Down by the River. - book reviews

National Catholic Reporter, May 23, 1997 by Michael Lee

DOWN BY THE RIVER By Edna O'Brien Farrar, Straus & Giroux, 256 pages $23 hardback

Five years after the fact, Edna O'Brien has written a novel with strong echoes of the national cri de coeur surrounding a 14-year-old Irish rape victim's appeal of a law that prevented her from traveling to England to end the resulting pregnancy.

But while Down By The River incorporates many of the voices of ideology, theology, and legality that contended for that particular piece of Ireland's oft-shredded soul, readers should not look to the book for commentary on a singular event per se, nor for its author's contribution to the political and moral debates over abortion.

Rather, the book marks the resumption of an ongoing narrative O'Brien began in 1960 with her first novel, The Country Girls. For 37 years she has been writing the story of a "Mother Ireland" that betrays the most basic trusts of its female citizens, forcing them into spiritual, psychological, or (as in O'Brien's own case) actual exile. Down By The River relates that story's darkest chapter.

In fact the phrase "Mother Ireland" (the very title of O'Brien's 1976 collection of autobiographical sketches) is too potentially sentimental in its implications for this latest novel. Philip Roth's remark that O'Brien's Ireland is "more succubus than mother" seems presciently apt of a book in which a young girl is impregnated by her drunken and sell pitying father soon after the girl's mother has died, finally abandoning her to sexual advances that had begun long before t, he mother's death. The novel posits a sinister spirit not only in the father and his acts of sexual abuse, but also in the culture that created him and sees no evil in his denial of reality until long after there is any hope for redemption for his daughter.

The challenge of turning the story of Ireland's "X Case" into a novel must have been a daunting one even for a writer of O'Brien s enormous narrative powers. Consider the problem of the writer: how to portray in a credible way the human identity of the young Mary McNamara, while simultaneously dramatizing and making believable the process by which that very identity is engulfed by "forces" much larger than any individual self?

In her 13 novels and numerous short stories to date, O'Brien has been experimenting with and discovering the narrative techniques most appropriate to expressing individual voices and states of consciousness. In such novels as A Pagan Place, Night, and most recently, House of Splendid Isolation, she has used soliloquy, stream of consciousness and multiple narrators to explore the workings of the memory and the thought processes of self-conscious characters. In doing so she has proven herself a consummate practitioner of the modernist narrative styles invented and worked by the likes of James Joyce, Virginia Woolf, and William Faulkner, all of whom she has acknowledged as influences on her work.

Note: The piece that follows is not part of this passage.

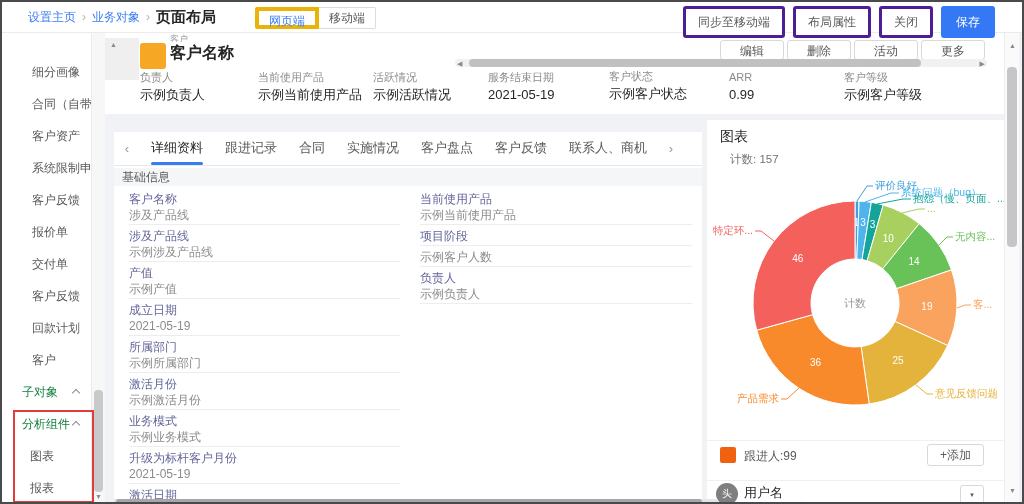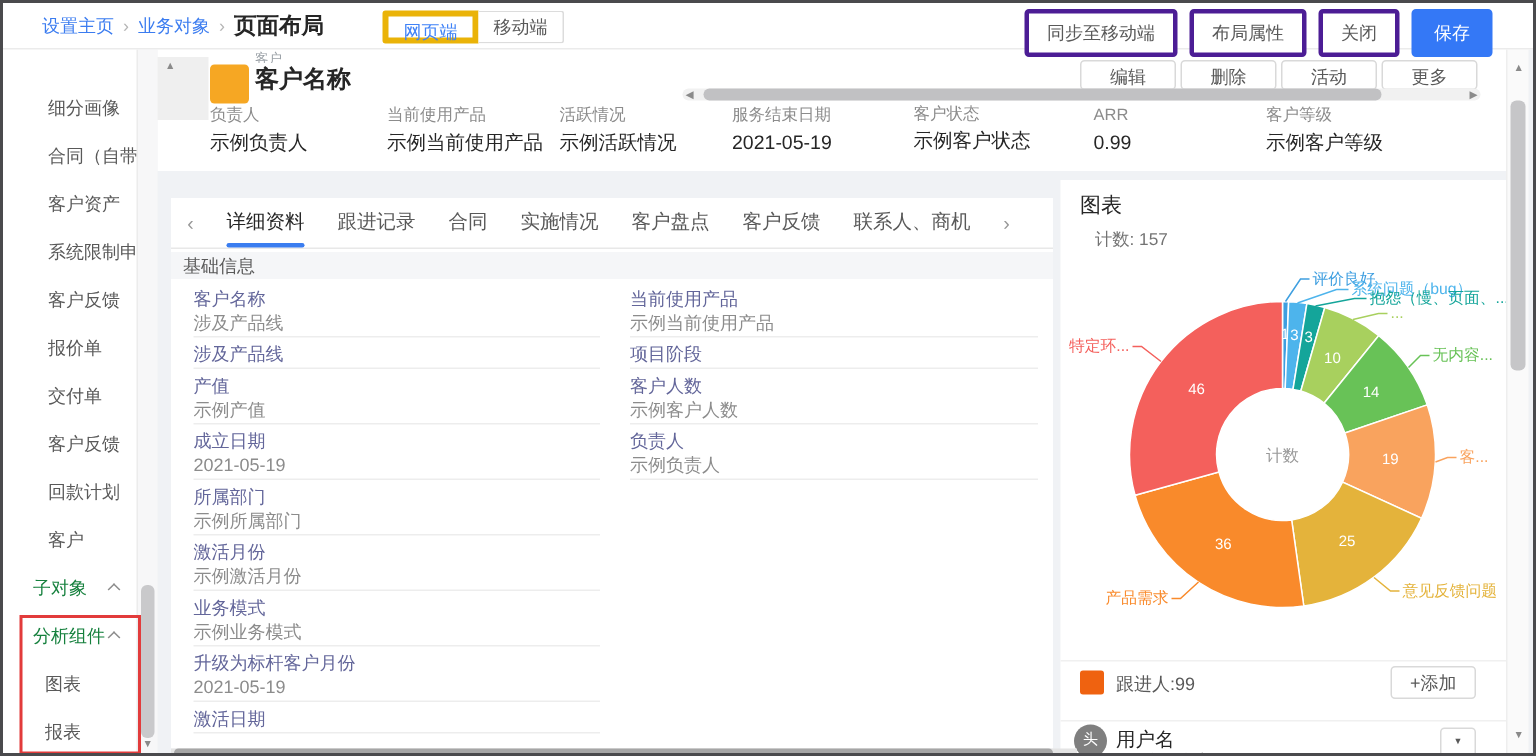"示例涉及产品线" div.fvalue { html: none -> <div>示例涉及产品线</div> }
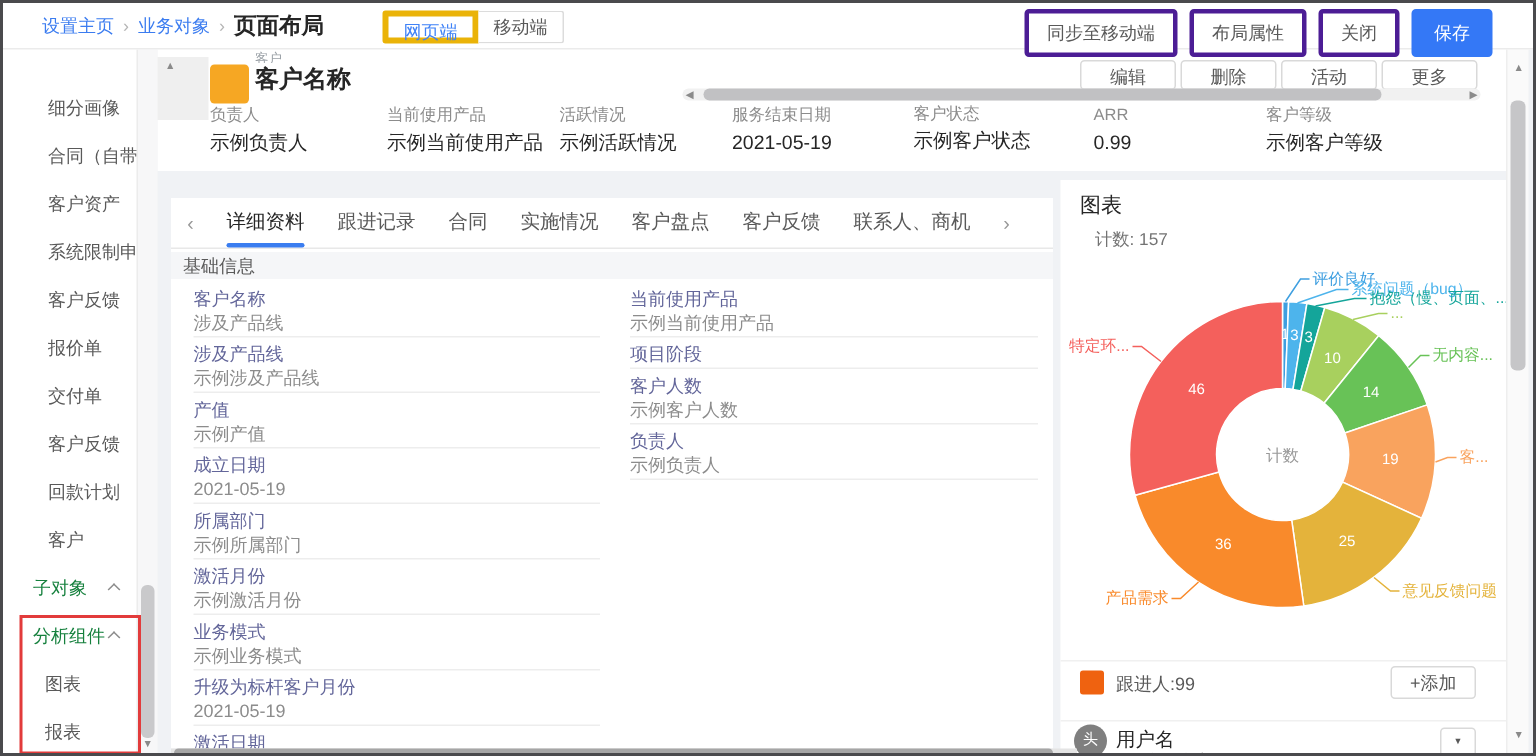"客户人数" div.flabel { html: <div>客户人数</div> -> none }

But the material she treats in Down By The River forms her to forgo the expression of individual voice and consciousness. Partially embracing postmodern notions about the de-centered narrative, she offers us here a story whose elements emerge in fits and starts, in discrete bits of narrative information or imagery so concrete, dramatic and immediate that the novel can be said to lack a narrator. This is a story that truly is allowed to tell itself. The outcome is a stunning success, as we see Mary's world and feel her condition with her, and at the same time receive glimpses of the larger worlds of politics, religion and law, of which Mary has virtually no awareness.

With no discernible narrative "voice" organizing the plot and shaping the reader's response to the characters and action, the story unfolds (not exactly seamlessly) over the course of 74 segments which, averaging only two and a half pages in length, are too short to be called chapters. The effect is impressive: A narrative which, even if it lacks the dramatic unity of Greek tragedy, has all its power. We are witness to an inexorable gathering of forces impersonal as fate, as religious zealots, letter-of-the-law legalists, and political pragmatists align to form a wall of opposition to a young girl's instinctive wish to end the growth of a life that she experiences as evil, and that she senses can only destroy her.

In her representation of these forces, O'Brien deliberately resorts to caricature. Reminiscent of the juridical and legal figures sketched by Daumier and Goya, her legalists fall Far short of any abstract ideal of justice. Early in the book we see them as " ... men of bristling goatee beards, men of serious preoccupied countenances ... corporeal figures of knowledge and gravity ... powerful men, men with a swagger, a character personified by the spill of the gown or the angle of a coifed wig, their juniors a few paces behind them laden with briefs and ledgers, the whole paraphernalia of the law in motion "And later, after we hear their mantra ("The unborn shall not be moved from the jurisdiction of the court ... It's written ... Sacrosanct"), we see them as the grotesques they have become: "They walk in silence then, the wind pouching in under their gowns and lifting their hems up so that they look like caricatures of men, arms athwart, groping and gasping for respiration."